### DATA SHOWN
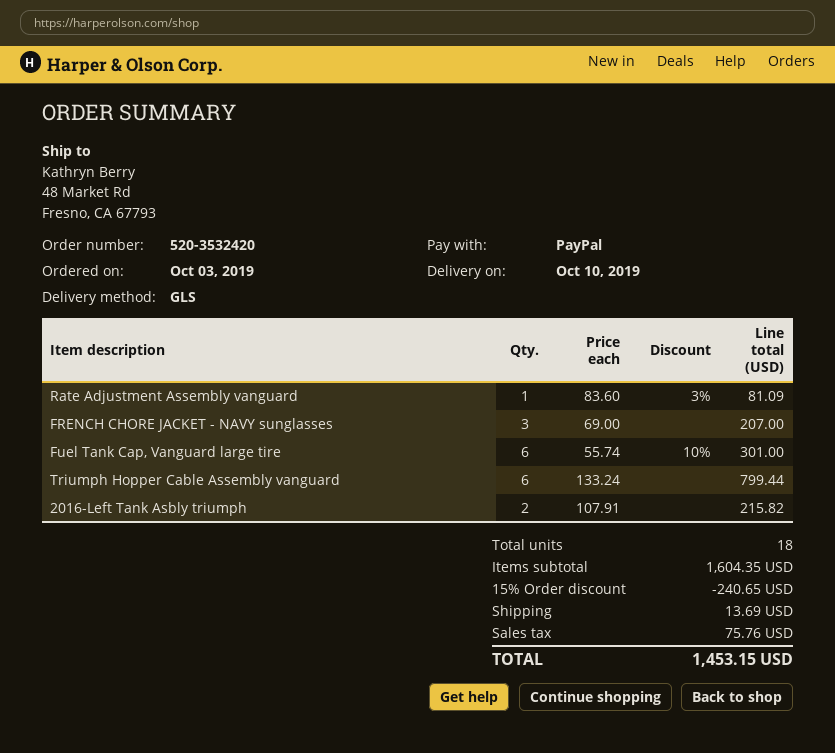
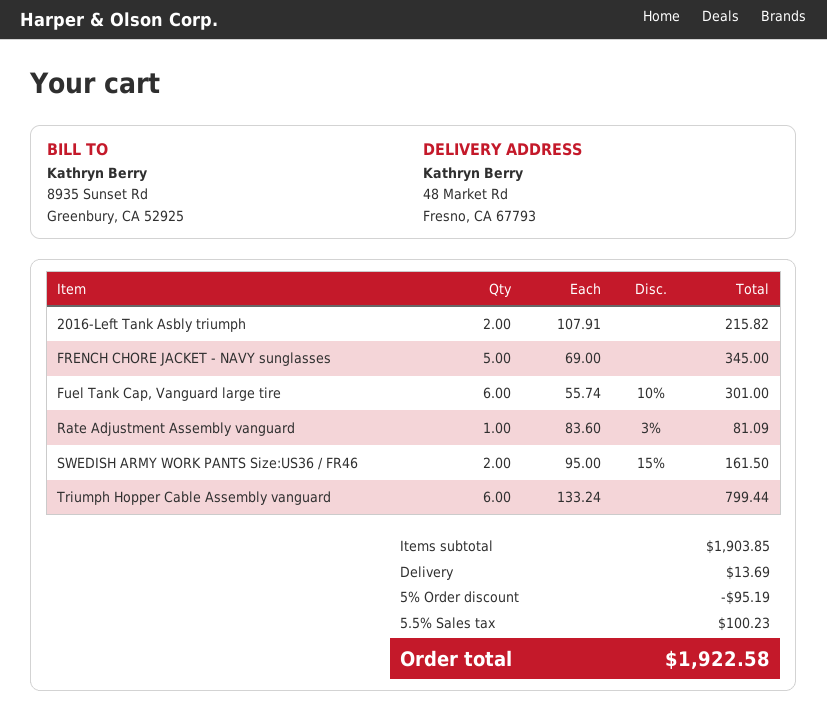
FRENCH CHORE JACKET - NAVY sunglasses: 3 x 69.00 = 207.00 -> 5 x 69.00 = 345.00
SWEDISH ARMY WORK PANTS Size:US36 / FR46: none -> 2 x 95.00 - 15% = 161.50
subtotal: 1604.35 -> 1903.85
discount: 15% = 240.65 -> 5% = 95.19
tax: 75.76 -> 100.23
total: 1453.15 -> 1922.58

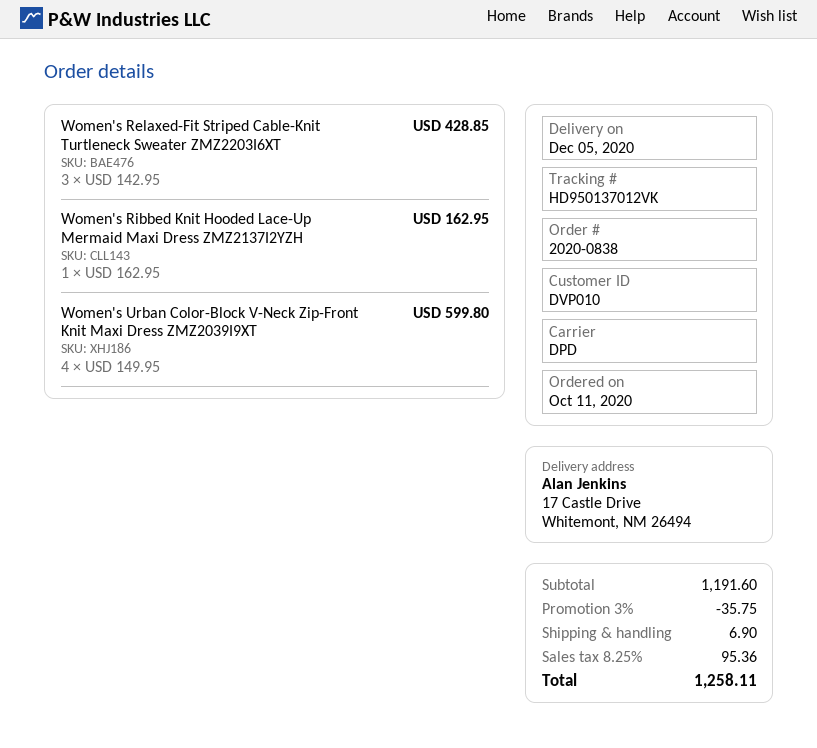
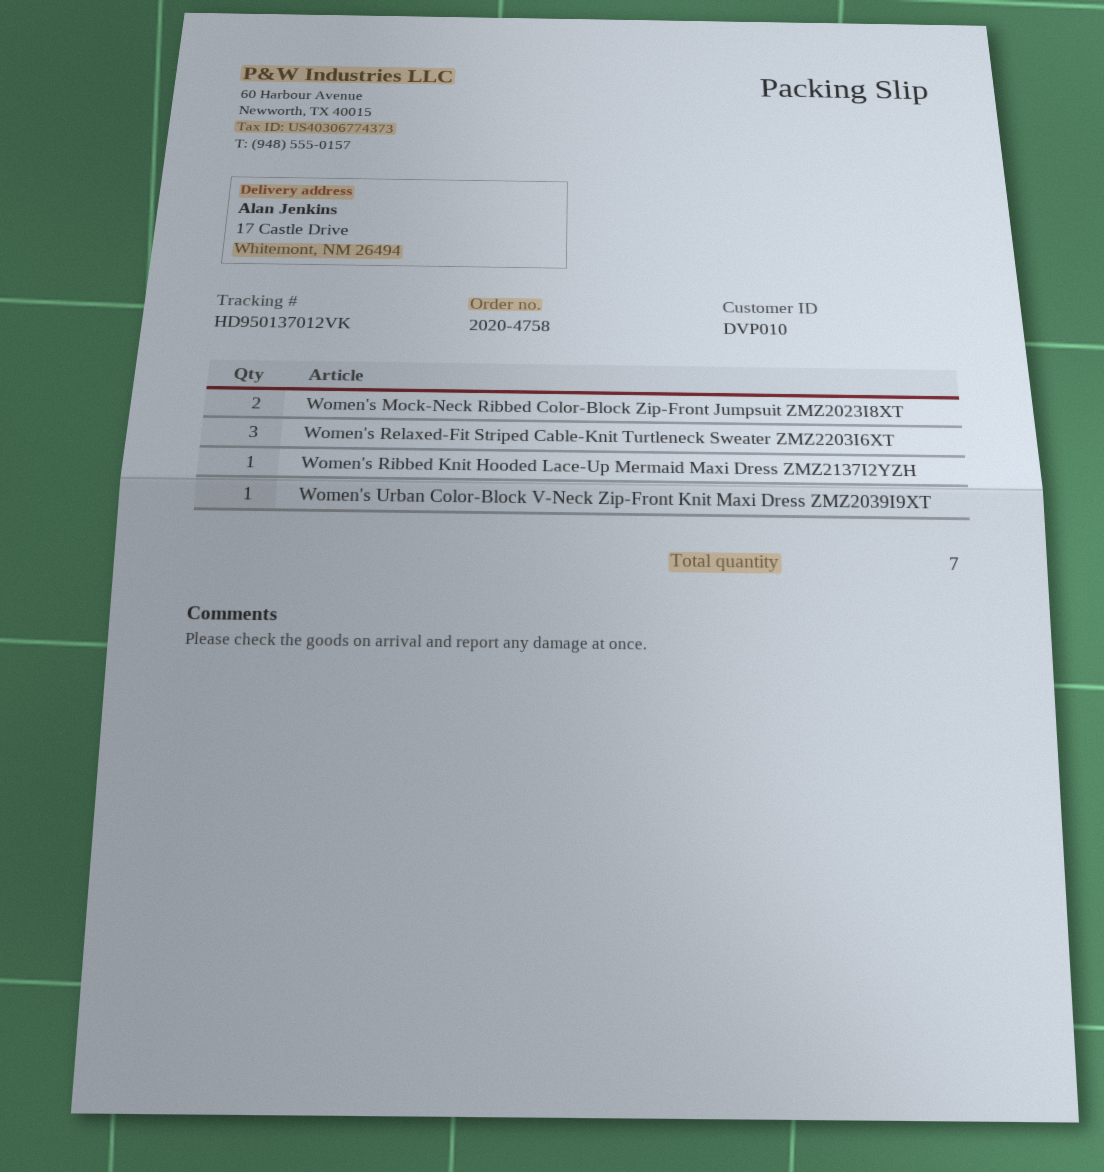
order number: 2020-0838 -> 2020-4758
Women's Urban Color-Block V-Neck Zip-Front Knit Maxi Dress ZMZ2039I9XT: 4 -> 1
Women's Mock-Neck Ribbed Color-Block Zip-Front Jumpsuit ZMZ2023I8XT: none -> 2

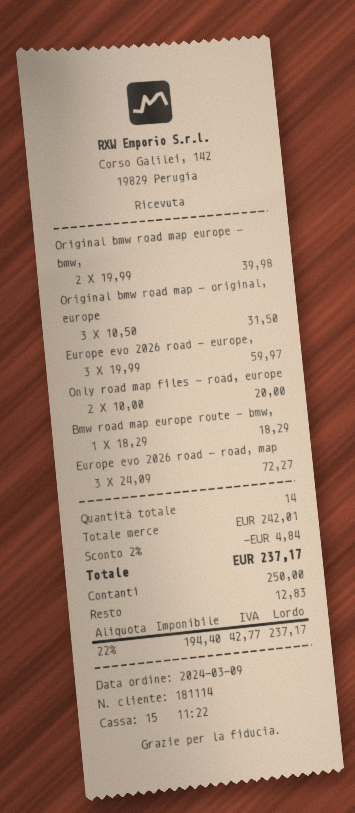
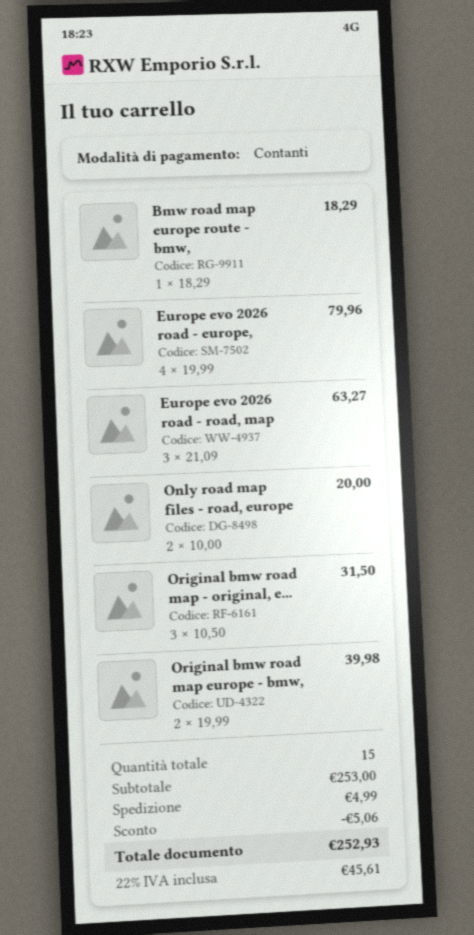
Europe evo 2026 road - europe,: 3 x 19.99 = 59.97 -> 4 x 19.99 = 79.96
Europe evo 2026 road - road, map: 3 x 24.09 = 72.27 -> 3 x 21.09 = 63.27
total quantity: 14 -> 15
subtotal: 242.01 -> 253.00
discount: 4.84 -> 5.06
shipping: none -> 4.99
tax: 22% = 42.77 -> 22% = 45.61
total: 237.17 -> 252.93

### WORK TO BE COMPLETED
Keep out the pictures, and copy exactly the lines from the one that contains "Women's Urban Color-Block" through the final line of the records above, both ends included.

### SOLUTION BELOW
Women's Urban Color-Block V-Neck Zip-Front Knit Maxi Dress ZMZ2039I9XT: 4 -> 1
Women's Mock-Neck Ribbed Color-Block Zip-Front Jumpsuit ZMZ2023I8XT: none -> 2

Europe evo 2026 road - europe,: 3 x 19.99 = 59.97 -> 4 x 19.99 = 79.96
Europe evo 2026 road - road, map: 3 x 24.09 = 72.27 -> 3 x 21.09 = 63.27
total quantity: 14 -> 15
subtotal: 242.01 -> 253.00
discount: 4.84 -> 5.06
shipping: none -> 4.99
tax: 22% = 42.77 -> 22% = 45.61
total: 237.17 -> 252.93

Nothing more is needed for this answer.